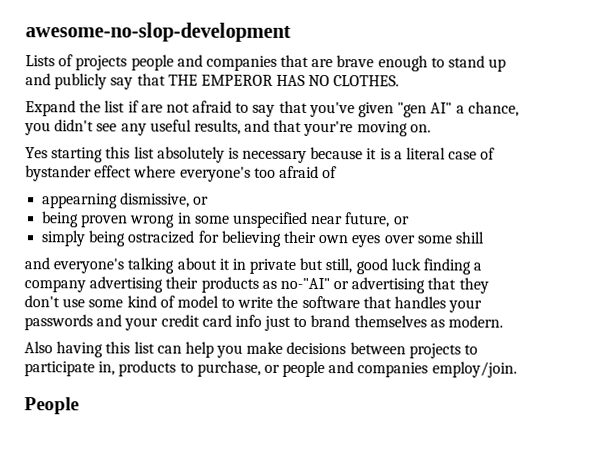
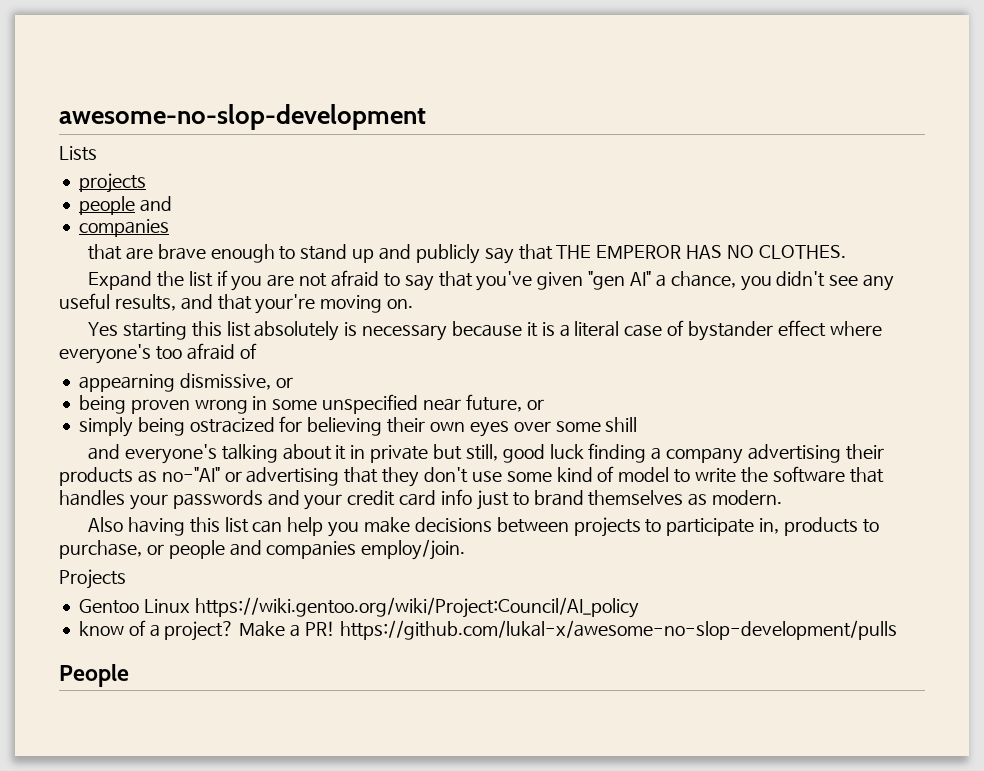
- Lists of projects people and companies that are brave enough to stand up and publicly say that THE EMPEROR HAS NO CLOTHES.
+ Lists
+ projects
+ people and
+ companies
+ that are brave enough to stand up and publicly say that THE EMPEROR HAS NO CLOTHES.
- Expand the list if are not afraid to say that you've given "gen AI" a chance, you didn't see any useful results, and that your're moving on.
+ Expand the list if you are not afraid to say that you've given "gen AI" a chance, you didn't see any useful results, and that your're moving on.
+ Projects
+ Gentoo Linux https://wiki.gentoo.org/wiki/Project:Council/AI_policy
+ know of a project? Make a PR! https://github.com/lukal-x/awesome-no-slop-development/pulls

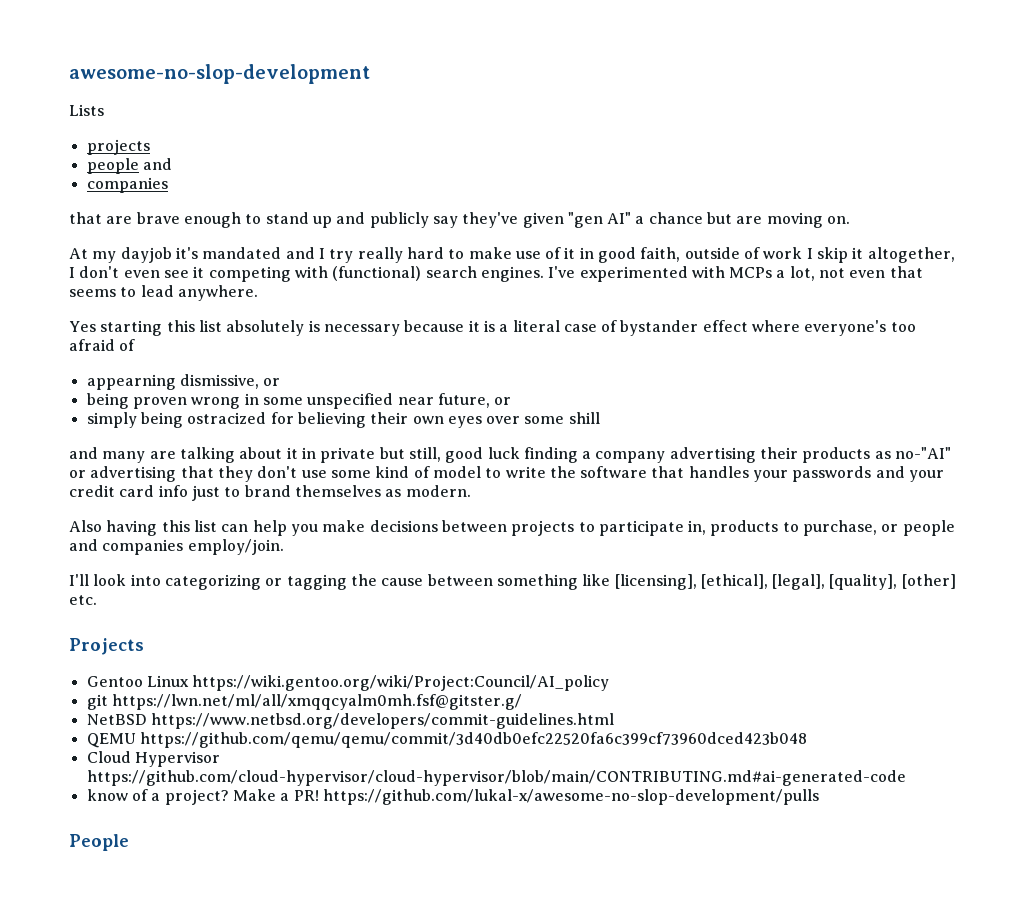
- that are brave enough to stand up and publicly say that THE EMPEROR HAS NO CLOTHES.
- Expand the list if you are not afraid to say that you've given "gen AI" a chance, you didn't see any useful results, and that your're moving on.
+ that are brave enough to stand up and publicly say they've given "gen AI" a chance but are moving on.
+ At my dayjob it's mandated and I try really hard to make use of it in good faith, outside of work I skip it altogether, I don't even see it competing with (functional) search engines. I've experimented with MCPs a lot, not even that seems to lead anywhere.
- and everyone's talking about it in private but still, good luck finding a company advertising their products as no-"AI" or advertising that they don't use some kind of model to write the software that handles your passwords and your credit card info just to brand themselves as modern.
+ and many are talking about it in private but still, good luck finding a company advertising their products as no-"AI" or advertising that they don't use some kind of model to write the software that handles your passwords and your credit card info just to brand themselves as modern.
+ I'll look into categorizing or tagging the cause between something like [licensing], [ethical], [legal], [quality], [other] etc.
  Projects
  Gentoo Linux https://wiki.gentoo.org/wiki/Project:Council/AI_policy
+ git https://lwn.net/ml/all/xmqqcyalm0mh.fsf@gitster.g/
+ NetBSD https://www.netbsd.org/developers/commit-guidelines.html
+ QEMU https://github.com/qemu/qemu/commit/3d40db0efc22520fa6c399cf73960dced423b048
+ Cloud Hypervisor https://github.com/cloud-hypervisor/cloud-hypervisor/blob/main/CONTRIBUTING.md#ai-generated-code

# Work to be completed
Copy out each line of the listing where the string "Gentoo" appears.

# Solution to the problem
+ Gentoo Linux https://wiki.gentoo.org/wiki/Project:Council/AI_policy
  Gentoo Linux https://wiki.gentoo.org/wiki/Project:Council/AI_policy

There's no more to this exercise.